The title of this post is the title of this notable and timely new article authored by Leslie Book now available via SSRN. (Among other virtues, this piece provides yet another example of how all areas of law have something to do with sentencing and corrections.) Here is its abstract:
In the midst of a devastating pandemic that would sicken millions, kill hundreds of thousands, and cause widespread financial distress, Congress passed the Coronavirus Aid, Relief, and Economic Security (CARES) Act. CARES provided for the IRS to deliver up to $1,200 for adults and $500 for dependent children. It was ostensibly structured as a refundable credit to be claimed on a 2020 tax return, but with a twist. The statute authorized the IRS to pay it in advance, even to those who did not have a tax return filing obligation, and to do so as “rapidly as possible.” While there were some problems, the IRS generally did remarkably well, and within six months it had delivered about 160 million payments totaling over $270 billion.
This Essay addresses one of those exceptional problems: it involves the IRS’s unexplained change in position on the eligibility of those incarcerated in our nation’s federal, state, and local prisons and jails.
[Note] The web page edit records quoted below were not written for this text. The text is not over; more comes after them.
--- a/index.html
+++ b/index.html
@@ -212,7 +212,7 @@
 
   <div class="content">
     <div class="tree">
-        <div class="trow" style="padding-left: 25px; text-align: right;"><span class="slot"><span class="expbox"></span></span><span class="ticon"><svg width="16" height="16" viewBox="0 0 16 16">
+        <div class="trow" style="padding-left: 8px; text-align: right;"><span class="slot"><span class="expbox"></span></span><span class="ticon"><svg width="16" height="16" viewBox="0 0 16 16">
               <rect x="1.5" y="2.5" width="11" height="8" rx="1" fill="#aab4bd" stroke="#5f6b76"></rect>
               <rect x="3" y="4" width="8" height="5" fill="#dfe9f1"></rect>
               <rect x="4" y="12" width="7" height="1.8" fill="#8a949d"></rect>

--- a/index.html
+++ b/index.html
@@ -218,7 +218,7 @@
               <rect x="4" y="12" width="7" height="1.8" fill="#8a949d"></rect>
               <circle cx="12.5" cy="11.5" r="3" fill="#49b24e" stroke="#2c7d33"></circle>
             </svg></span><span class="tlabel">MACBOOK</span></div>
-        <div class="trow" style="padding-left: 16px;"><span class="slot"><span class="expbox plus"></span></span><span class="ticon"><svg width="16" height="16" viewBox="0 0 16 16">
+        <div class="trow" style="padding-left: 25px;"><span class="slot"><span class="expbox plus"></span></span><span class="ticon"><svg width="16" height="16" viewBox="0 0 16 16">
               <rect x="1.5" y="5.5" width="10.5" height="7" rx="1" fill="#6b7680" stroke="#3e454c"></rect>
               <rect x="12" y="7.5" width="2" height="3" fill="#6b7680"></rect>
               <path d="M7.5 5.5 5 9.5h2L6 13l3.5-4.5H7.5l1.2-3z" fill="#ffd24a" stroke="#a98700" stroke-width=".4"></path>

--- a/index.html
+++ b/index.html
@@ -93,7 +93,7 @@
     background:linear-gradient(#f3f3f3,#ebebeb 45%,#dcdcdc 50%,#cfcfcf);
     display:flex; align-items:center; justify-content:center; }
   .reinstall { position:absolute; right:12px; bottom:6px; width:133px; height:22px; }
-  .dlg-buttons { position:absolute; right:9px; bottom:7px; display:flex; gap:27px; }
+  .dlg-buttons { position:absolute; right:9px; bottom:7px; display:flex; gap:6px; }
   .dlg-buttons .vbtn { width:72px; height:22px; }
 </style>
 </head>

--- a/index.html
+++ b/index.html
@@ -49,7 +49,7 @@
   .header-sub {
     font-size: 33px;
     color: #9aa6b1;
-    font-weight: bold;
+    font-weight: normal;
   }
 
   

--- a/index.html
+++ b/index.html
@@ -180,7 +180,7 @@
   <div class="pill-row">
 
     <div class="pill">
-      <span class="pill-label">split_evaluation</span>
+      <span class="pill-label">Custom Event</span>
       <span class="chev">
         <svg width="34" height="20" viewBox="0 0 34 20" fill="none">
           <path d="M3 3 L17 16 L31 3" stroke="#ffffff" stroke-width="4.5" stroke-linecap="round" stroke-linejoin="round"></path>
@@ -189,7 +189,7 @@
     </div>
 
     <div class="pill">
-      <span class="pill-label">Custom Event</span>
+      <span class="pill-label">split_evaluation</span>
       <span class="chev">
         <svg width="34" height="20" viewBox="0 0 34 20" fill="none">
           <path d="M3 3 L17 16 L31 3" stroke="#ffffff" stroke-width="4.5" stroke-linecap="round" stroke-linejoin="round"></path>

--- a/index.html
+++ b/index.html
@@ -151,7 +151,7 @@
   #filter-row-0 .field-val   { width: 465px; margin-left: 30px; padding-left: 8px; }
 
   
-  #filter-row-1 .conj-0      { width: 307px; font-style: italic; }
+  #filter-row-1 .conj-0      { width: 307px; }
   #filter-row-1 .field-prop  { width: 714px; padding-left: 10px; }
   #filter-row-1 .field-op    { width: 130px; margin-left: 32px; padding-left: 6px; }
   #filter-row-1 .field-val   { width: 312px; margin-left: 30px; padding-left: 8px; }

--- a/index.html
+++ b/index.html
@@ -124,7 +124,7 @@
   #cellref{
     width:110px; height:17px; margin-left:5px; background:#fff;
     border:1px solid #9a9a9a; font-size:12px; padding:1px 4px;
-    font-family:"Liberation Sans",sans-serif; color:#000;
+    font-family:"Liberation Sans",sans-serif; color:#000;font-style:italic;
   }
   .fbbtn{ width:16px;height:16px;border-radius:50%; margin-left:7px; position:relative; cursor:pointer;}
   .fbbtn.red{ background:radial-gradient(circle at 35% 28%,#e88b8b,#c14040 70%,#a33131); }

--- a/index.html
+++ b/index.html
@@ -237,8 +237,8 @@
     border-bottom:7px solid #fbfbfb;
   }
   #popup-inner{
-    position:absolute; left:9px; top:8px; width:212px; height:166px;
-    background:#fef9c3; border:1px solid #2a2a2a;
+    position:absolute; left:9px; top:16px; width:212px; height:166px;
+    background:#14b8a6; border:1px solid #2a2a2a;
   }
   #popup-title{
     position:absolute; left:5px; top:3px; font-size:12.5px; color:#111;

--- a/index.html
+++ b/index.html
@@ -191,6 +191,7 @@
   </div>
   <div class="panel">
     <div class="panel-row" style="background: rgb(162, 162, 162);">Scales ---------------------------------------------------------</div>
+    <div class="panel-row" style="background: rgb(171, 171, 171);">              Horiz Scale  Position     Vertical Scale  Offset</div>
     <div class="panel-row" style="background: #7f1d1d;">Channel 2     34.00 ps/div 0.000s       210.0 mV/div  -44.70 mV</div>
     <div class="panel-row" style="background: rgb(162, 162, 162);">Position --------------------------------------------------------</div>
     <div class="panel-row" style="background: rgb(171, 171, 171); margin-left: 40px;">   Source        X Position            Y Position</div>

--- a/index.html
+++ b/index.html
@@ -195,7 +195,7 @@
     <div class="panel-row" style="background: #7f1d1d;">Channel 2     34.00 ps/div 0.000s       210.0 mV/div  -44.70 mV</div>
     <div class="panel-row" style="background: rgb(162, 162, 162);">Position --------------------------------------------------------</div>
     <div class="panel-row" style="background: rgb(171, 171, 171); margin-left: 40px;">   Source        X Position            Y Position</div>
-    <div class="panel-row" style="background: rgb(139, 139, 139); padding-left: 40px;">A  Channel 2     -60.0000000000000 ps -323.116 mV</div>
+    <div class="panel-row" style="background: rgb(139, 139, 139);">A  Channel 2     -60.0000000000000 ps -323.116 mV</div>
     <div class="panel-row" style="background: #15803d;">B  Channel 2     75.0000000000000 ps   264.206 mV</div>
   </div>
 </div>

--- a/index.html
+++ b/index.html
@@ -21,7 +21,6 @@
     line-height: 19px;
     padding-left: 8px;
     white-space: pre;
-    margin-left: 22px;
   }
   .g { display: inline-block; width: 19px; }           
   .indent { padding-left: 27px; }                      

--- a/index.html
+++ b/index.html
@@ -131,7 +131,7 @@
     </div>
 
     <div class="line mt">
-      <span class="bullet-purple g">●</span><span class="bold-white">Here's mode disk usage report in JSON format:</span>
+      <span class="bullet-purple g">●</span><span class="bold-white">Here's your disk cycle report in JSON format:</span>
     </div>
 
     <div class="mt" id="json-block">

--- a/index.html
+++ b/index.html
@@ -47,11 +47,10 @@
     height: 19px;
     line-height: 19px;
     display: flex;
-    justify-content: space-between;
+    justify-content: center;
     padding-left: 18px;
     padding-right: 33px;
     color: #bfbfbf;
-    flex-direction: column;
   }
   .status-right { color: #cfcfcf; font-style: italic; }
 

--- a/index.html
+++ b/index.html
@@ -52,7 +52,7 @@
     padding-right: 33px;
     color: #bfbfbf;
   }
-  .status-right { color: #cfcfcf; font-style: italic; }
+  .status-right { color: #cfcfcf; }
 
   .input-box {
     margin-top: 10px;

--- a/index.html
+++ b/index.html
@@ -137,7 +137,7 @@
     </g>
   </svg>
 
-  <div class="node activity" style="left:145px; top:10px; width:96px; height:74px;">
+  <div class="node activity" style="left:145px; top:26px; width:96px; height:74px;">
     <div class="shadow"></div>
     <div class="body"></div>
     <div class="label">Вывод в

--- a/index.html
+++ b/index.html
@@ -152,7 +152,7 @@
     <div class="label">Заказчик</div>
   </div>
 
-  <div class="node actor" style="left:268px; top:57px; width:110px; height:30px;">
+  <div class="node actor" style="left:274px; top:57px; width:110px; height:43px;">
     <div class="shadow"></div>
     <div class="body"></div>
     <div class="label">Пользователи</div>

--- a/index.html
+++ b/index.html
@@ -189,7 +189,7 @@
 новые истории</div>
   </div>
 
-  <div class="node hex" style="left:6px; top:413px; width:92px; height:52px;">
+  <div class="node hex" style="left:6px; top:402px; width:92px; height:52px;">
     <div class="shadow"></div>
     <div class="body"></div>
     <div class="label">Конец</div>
At first, the incarcerated, just like other Americans suffering the effects of the pandemic, received the money that they were entitled to receive under the CARES legislation. That changed. In early May of 2020, the IRS announced on its web page that those who were incarcerated were not eligible for immediate cash benefits, worked with prison officials to claw back payments it had made, and stopped in their tracks hundreds of thousands of payments that it had not yet made. By October, the government faced a complete rebuke of its policy in Scholl v Mnuchin, a class action suit that held that the IRS’s actions were contrary to law and arbitrary and capricious under the Administrative Procedure Act.
By looking at the IRS actions that led to Scholl v Mnuchin, this Essay explores the relationship of tax administration and racial justice. It reveals how tax administration can normalize and reinforce patterns of racial inequality through the presence of racialized administrative burdens. Finally, this Essay then considers how the IRS’s actions with respect to restricting payments to the incarcerated population can offer lessons to minimize the risk that future IRS actions will harm people of color, especially given the IRS’s role in delivering benefits.